* WHAT TO WORK ON
Set down exactly, from the records below, the line with "- cd <your-repo>" through the line with "- You can checkout", and nothing else.

* Content revision data
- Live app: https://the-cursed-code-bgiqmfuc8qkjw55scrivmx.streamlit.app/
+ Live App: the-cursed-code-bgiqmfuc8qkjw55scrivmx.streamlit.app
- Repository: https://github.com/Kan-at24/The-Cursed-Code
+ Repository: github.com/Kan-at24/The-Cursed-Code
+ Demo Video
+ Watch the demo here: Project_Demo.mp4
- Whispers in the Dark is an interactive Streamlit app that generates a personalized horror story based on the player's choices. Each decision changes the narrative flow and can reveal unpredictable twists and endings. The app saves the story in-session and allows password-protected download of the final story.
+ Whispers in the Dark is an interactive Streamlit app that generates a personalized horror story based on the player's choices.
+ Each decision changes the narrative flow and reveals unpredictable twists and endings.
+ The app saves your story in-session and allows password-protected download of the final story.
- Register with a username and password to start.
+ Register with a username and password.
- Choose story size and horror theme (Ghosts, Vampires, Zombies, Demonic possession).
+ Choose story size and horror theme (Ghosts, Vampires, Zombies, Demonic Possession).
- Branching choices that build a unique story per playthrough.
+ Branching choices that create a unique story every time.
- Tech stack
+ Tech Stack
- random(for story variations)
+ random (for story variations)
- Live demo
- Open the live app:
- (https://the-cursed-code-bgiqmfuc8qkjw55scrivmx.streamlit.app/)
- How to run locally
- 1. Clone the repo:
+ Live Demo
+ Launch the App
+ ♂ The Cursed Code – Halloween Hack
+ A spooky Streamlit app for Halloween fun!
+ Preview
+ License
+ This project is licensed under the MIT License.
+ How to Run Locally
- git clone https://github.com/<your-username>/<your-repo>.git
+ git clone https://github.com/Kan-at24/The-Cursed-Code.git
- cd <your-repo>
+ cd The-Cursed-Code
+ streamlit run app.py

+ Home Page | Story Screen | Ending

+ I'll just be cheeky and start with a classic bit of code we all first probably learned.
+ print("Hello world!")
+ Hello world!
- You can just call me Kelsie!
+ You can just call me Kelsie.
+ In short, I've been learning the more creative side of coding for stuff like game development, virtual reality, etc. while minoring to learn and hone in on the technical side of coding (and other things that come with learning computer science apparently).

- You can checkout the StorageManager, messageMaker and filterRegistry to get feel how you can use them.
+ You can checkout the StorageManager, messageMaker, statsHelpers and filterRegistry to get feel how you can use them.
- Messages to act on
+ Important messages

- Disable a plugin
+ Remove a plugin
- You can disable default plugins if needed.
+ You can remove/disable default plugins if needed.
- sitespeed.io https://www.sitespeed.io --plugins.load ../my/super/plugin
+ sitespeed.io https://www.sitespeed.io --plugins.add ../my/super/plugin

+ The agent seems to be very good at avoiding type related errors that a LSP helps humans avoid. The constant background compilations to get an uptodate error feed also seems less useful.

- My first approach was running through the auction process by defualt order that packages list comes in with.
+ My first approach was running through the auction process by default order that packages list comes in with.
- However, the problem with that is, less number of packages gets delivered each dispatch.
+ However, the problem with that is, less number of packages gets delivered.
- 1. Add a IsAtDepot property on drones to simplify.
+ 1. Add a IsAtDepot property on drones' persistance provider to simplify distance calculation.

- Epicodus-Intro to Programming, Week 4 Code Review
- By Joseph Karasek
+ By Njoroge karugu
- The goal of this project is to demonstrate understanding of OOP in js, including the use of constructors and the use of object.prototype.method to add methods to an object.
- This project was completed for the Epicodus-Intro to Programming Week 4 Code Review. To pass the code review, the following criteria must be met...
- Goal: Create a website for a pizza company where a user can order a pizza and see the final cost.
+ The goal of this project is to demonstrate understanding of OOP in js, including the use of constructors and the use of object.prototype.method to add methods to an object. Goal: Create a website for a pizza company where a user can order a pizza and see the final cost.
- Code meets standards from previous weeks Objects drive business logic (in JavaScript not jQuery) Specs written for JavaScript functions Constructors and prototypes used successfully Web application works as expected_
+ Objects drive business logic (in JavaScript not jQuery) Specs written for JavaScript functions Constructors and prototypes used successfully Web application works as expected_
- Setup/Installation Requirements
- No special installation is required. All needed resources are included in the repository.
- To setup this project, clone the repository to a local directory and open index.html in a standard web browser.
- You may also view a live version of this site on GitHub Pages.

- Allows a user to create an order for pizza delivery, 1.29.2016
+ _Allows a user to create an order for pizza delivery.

* TASK ANSWER
- cd <your-repo>
+ cd The-Cursed-Code
+ streamlit run app.py

+ Home Page | Story Screen | Ending

+ I'll just be cheeky and start with a classic bit of code we all first probably learned.
+ print("Hello world!")
+ Hello world!
- You can just call me Kelsie!
+ You can just call me Kelsie.
+ In short, I've been learning the more creative side of coding for stuff like game development, virtual reality, etc. while minoring to learn and hone in on the technical side of coding (and other things that come with learning computer science apparently).

- You can checkout the StorageManager, messageMaker and filterRegistry to get feel how you can use them.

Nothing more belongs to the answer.